The study will also provide new information on the value of customizing the delivery of these medications, Csaky adds. “We’ll be testing delivery of these drugs on both fixed (monthly) and variable (as needed) schedules in different groups of subjects. If it turns out that we can get just as good results on a variable regimen, that would be another form of cost savings.”
Lucentis was approved by the U.S. Food and Drug Administration (FDA) in June 2006 specifically for the treatment of wet AMD. The approval was based on evidence from clinical trials showing that Lucentis can improve vision in patients with wet AMD
“Approximately one-third of patients treated in these trials had a dramatic improvement in vision,” says Csaky. The down side: Lucentis currently costs around $2,600 per injection. Avastin was approved by the FDA in 2004 as an intravenous treatment for patients with advanced colorectal cancer and has been available for what is called “off-label” use for other health conditions. Around the United States and the world, it has been used off-label to treat wet AMD, with compounding pharmacies taking the large vials used for chemotherapy and packaging them into much smaller doses to inject into the eye.
Avastin is thought to remain in the eye longer than Lucentis, and therefore, possibly allowing for less frequent injections. Avastin is priced per vial for cancer use and repackaged into very small doses for AMD; it costs about $60 per injection, a fraction of the cost of Lucentis.
Lucentis and Avastin are both manufactured by Genentech Inc., which is not participating in the trial.
CATT will determine the relative safety and effectiveness of treating wet AMD in 1,200 patients throughout the country who will be divided randomly into four groups. Each group will receive a year’s worth of treatment with intraocular injections of either Lucentis or Avastin on a fixed (every four weeks) or variable schedule, provided as needed based on lesion activity. After one year, patients who were on a fixed schedule will receive additional treatment on either a fixed or varying schedule.

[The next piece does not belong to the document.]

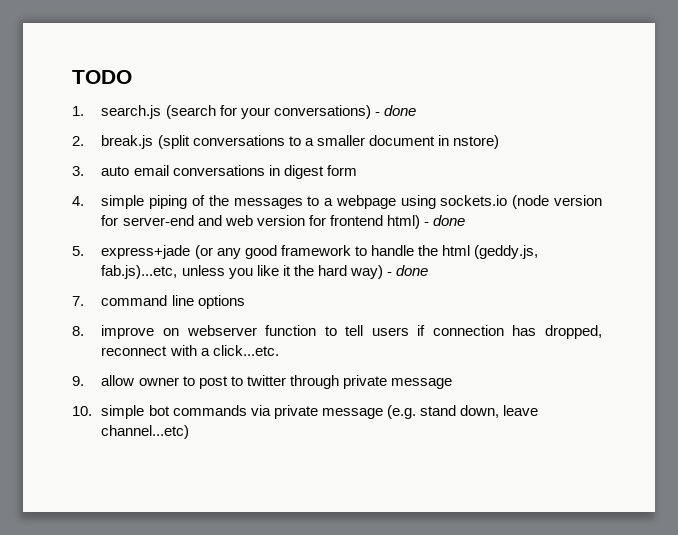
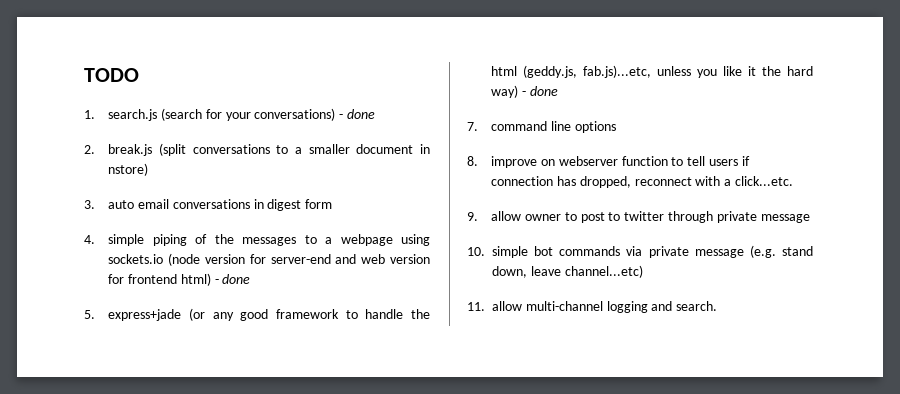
+ 11. allow multi-channel logging and search.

The study will measure changes in vision after treatment with each drug, as well as the number of treatments, anatomical changes in the retina, adverse events, and costs. Results are expected in 2011.

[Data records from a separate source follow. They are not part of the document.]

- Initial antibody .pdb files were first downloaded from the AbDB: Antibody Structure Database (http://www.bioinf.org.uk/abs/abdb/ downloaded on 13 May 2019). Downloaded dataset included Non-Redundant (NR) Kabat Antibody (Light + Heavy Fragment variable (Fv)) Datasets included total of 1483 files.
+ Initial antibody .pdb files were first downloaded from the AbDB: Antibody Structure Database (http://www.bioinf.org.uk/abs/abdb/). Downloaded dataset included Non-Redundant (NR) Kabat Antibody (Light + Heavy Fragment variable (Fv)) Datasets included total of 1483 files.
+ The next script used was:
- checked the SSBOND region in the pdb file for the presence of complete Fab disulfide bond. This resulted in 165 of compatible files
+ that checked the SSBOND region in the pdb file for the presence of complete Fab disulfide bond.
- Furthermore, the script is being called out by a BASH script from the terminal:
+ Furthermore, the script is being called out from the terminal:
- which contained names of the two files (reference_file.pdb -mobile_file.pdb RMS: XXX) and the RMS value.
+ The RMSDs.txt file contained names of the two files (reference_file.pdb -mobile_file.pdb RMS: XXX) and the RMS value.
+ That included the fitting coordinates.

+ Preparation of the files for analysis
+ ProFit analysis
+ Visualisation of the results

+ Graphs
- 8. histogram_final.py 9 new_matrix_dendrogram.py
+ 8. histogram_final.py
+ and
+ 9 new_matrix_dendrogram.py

Duke vitreoretinal specialist Srilaxmi Bearelly, MD, MHS, former assistant professor of ophthalmology and the principal investigator for the Duke site of the CATT study, says that the Eye Center is now enrolling qualified patients for the study. Eligible patients must have wet AMD, have vision between 20/25 and 20/320, be at least 50 years of age, and have had no previous treatment for wet AMD in the study eye.
“Since these two drugs became available, this study has been in the making,” says Bearelly. “Ultimately we hope that the results will improve our treatment of wet macular degeneration. Potentially, we’ll b eable to reduce the frequency of treatments without compromising effectiveness, and therefore, reduce both the cost and treatment burden for our patients.”

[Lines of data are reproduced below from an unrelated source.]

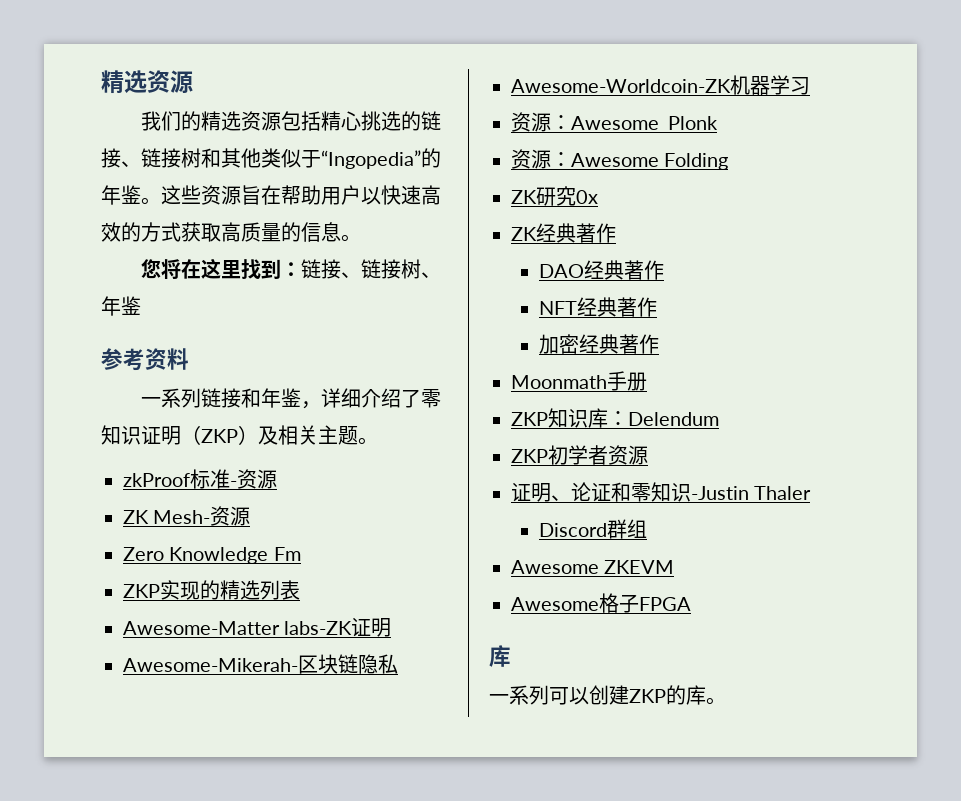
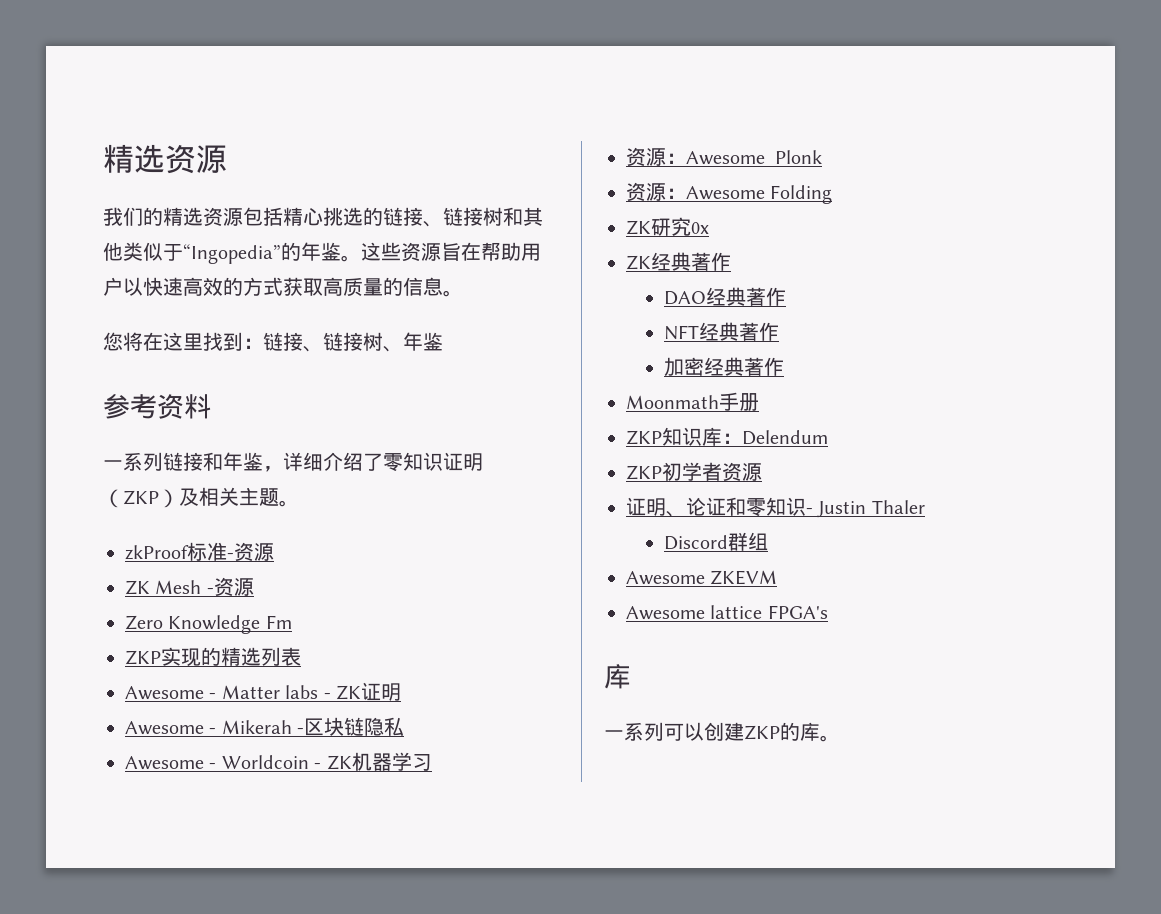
- ZK Mesh-资源
+ ZK Mesh -资源
- Awesome-Matter labs-ZK证明
- Awesome-Mikerah-区块链隐私
- Awesome-Worldcoin-ZK机器学习
+ Awesome - Matter labs - ZK证明
+ Awesome - Mikerah -区块链隐私
+ Awesome - Worldcoin - ZK机器学习
- 证明、论证和零知识-Justin Thaler
+ 证明、论证和零知识- Justin Thaler
- Awesome格子FPGA
+ Awesome lattice FPGA's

While the trial is taking place, Lucentis and Avastin are still available to patients not enrolled in the study, Csaky says. “We are excited that the Duke Eye Center is a part of this unique clinical trial that is about science and about how we as a country can curtail health care costs while maintaining excellence in patient outcomes. We hope our patients will view participating in this trial as an opportunity to contribute to the practice of medicine and to the care and outcomes of those who will face AMD in the future.”